- [Action item]: Within the data that follows, how many lines contain the word "margin"? Reply with only the number.

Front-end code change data
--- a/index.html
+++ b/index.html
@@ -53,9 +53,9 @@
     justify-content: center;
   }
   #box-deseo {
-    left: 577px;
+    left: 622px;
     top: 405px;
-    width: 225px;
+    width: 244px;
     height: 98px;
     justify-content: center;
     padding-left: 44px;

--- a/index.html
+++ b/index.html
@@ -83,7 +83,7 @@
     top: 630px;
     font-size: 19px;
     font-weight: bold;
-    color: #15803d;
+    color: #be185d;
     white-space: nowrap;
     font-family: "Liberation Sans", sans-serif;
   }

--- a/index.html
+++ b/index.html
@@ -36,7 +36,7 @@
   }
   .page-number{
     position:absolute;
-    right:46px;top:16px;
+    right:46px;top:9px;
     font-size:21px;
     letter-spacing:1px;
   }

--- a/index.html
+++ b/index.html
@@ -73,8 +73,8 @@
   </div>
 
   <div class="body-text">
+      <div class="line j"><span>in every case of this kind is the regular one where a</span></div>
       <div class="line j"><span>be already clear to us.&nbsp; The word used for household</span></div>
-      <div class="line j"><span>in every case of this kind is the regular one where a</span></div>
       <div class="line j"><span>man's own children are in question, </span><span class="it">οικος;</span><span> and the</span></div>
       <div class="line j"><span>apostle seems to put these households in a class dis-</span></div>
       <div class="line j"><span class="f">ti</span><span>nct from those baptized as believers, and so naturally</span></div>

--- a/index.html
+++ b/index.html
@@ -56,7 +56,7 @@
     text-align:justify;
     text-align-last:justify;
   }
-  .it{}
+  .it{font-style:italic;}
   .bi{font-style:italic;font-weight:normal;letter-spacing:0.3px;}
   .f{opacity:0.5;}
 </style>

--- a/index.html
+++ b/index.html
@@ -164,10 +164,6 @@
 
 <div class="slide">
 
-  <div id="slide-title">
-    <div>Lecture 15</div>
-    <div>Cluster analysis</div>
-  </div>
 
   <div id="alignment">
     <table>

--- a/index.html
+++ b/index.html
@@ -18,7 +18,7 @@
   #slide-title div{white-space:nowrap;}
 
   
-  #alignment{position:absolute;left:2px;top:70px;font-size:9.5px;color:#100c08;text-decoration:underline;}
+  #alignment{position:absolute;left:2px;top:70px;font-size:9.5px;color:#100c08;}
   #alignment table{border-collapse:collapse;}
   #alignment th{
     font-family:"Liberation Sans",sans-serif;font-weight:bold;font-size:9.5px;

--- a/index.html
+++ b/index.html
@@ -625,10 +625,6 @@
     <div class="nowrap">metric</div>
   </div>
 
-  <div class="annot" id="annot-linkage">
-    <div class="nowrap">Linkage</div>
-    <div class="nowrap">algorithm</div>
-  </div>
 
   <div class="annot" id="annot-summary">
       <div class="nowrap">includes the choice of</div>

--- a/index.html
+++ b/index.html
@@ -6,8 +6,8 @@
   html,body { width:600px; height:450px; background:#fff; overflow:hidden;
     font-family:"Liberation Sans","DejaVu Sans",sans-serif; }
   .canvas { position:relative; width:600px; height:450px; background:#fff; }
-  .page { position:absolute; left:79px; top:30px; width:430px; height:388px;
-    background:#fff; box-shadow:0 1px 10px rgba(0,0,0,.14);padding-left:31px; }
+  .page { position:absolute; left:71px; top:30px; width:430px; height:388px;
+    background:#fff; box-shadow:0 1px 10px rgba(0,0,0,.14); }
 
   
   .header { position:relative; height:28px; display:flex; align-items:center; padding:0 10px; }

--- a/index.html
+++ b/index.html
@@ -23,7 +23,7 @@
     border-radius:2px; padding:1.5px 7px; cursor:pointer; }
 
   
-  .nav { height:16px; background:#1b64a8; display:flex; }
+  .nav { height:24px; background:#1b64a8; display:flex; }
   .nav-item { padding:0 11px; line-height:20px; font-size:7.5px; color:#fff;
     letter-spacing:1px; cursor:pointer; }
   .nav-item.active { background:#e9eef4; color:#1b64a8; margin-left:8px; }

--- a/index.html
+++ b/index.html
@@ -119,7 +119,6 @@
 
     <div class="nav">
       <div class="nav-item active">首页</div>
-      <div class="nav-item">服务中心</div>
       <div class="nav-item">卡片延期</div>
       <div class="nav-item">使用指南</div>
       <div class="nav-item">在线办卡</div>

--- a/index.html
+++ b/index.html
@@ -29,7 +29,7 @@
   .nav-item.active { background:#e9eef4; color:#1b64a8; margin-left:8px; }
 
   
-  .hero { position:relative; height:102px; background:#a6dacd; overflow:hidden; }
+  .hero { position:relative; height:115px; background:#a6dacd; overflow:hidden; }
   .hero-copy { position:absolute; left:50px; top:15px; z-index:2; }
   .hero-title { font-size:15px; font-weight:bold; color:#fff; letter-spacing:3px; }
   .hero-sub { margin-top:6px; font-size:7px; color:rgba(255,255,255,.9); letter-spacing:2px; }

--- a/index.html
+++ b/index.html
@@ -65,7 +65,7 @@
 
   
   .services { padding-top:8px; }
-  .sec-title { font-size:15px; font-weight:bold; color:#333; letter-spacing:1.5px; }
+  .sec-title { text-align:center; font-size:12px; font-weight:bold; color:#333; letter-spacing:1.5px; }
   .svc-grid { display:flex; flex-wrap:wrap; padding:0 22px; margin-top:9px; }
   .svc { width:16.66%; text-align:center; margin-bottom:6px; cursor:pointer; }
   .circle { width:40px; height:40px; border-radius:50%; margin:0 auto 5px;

- [Task output]: 6